If the seats are fully reinstalled by February, that will make it two years since Tampa police requested their removal.

click to enlarge A Metro Rapid bus stop, which had zero seats for over a year at the request of TPD, had two seats reinstalled in December. - JUSTIN GARCIA
Justin Garcia
A Metro Rapid bus stop, which had zero seats for over a year at the request of TPD, had two seats reinstalled in December.
A month after Tampa Metro Rapid's removed bus seats first came to light, some stops have seen piecemeal seating reinstalled, while several stops are still gutted.

The Hillsborough Area Regional Transit Authority (HART)—which initially said the seats would be fully re-installed by early last December—said that there have been setbacks, and is now aiming for the beginning February. That's when HART hopes to have six seats at all of the Metro Rapid stops, said Nikki Frenney, director of communications and marketing for transit organization.
"We've had some delays because of the holidays and people getting sick with COVID and being exposed to it," Frenney told CL. "But it's all hands on deck now to get it done. As of last week, our internal crew has teamed up with our contractor, Insite, to speed up the repairs because we know this is a critical issue for the community."
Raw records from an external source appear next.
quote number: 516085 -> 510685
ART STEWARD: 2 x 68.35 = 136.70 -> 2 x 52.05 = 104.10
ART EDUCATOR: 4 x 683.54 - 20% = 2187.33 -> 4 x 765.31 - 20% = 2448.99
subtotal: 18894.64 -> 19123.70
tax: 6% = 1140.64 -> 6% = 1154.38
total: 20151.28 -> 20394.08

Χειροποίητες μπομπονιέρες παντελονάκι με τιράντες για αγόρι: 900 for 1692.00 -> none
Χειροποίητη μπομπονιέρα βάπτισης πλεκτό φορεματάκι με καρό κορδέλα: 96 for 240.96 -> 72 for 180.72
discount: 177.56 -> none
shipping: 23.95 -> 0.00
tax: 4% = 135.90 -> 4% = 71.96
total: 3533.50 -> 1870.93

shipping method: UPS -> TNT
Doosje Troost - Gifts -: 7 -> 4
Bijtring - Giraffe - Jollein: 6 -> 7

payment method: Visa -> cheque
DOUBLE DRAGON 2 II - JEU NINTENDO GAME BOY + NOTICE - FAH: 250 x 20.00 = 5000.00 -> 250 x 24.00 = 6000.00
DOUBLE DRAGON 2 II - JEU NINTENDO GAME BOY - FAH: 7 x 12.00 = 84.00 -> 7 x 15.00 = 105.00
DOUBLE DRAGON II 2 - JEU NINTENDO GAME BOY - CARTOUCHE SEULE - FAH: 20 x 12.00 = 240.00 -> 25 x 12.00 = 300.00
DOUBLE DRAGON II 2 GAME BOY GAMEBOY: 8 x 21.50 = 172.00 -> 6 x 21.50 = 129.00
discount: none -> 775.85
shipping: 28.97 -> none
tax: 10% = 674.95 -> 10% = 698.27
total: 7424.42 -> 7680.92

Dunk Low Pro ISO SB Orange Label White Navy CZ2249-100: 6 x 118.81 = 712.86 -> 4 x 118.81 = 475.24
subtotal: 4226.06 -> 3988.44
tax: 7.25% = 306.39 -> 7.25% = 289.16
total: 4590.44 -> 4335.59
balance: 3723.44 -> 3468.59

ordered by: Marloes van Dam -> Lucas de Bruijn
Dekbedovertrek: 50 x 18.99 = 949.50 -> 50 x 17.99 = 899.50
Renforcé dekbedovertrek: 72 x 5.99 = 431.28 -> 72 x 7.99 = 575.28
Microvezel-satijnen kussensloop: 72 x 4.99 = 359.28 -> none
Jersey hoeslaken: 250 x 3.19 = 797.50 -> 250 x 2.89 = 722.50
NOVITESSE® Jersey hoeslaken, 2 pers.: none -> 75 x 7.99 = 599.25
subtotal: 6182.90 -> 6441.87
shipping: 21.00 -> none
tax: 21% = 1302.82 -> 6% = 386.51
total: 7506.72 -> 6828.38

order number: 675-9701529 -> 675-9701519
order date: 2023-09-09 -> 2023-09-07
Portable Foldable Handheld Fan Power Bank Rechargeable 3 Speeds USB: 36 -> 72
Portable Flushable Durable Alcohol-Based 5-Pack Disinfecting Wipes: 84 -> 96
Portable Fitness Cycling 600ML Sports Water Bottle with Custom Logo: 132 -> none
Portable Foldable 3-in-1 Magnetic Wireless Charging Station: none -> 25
Five days after the story broke on Dec. 1, HART told CL the seats would be reinstalled by the end of that week, then later pushed that date to the end of December. It said that the Tampa Police Department (TPD) had requested the removal of the seats in February of 2020, citing general crime such as loitering, vandalism and drug dealing.

After initially letting TPD influence a major transit decision for the county, HART said that despite the concerns of the police, the seats would be reinstalled because HART's dedication to riders is "paramount."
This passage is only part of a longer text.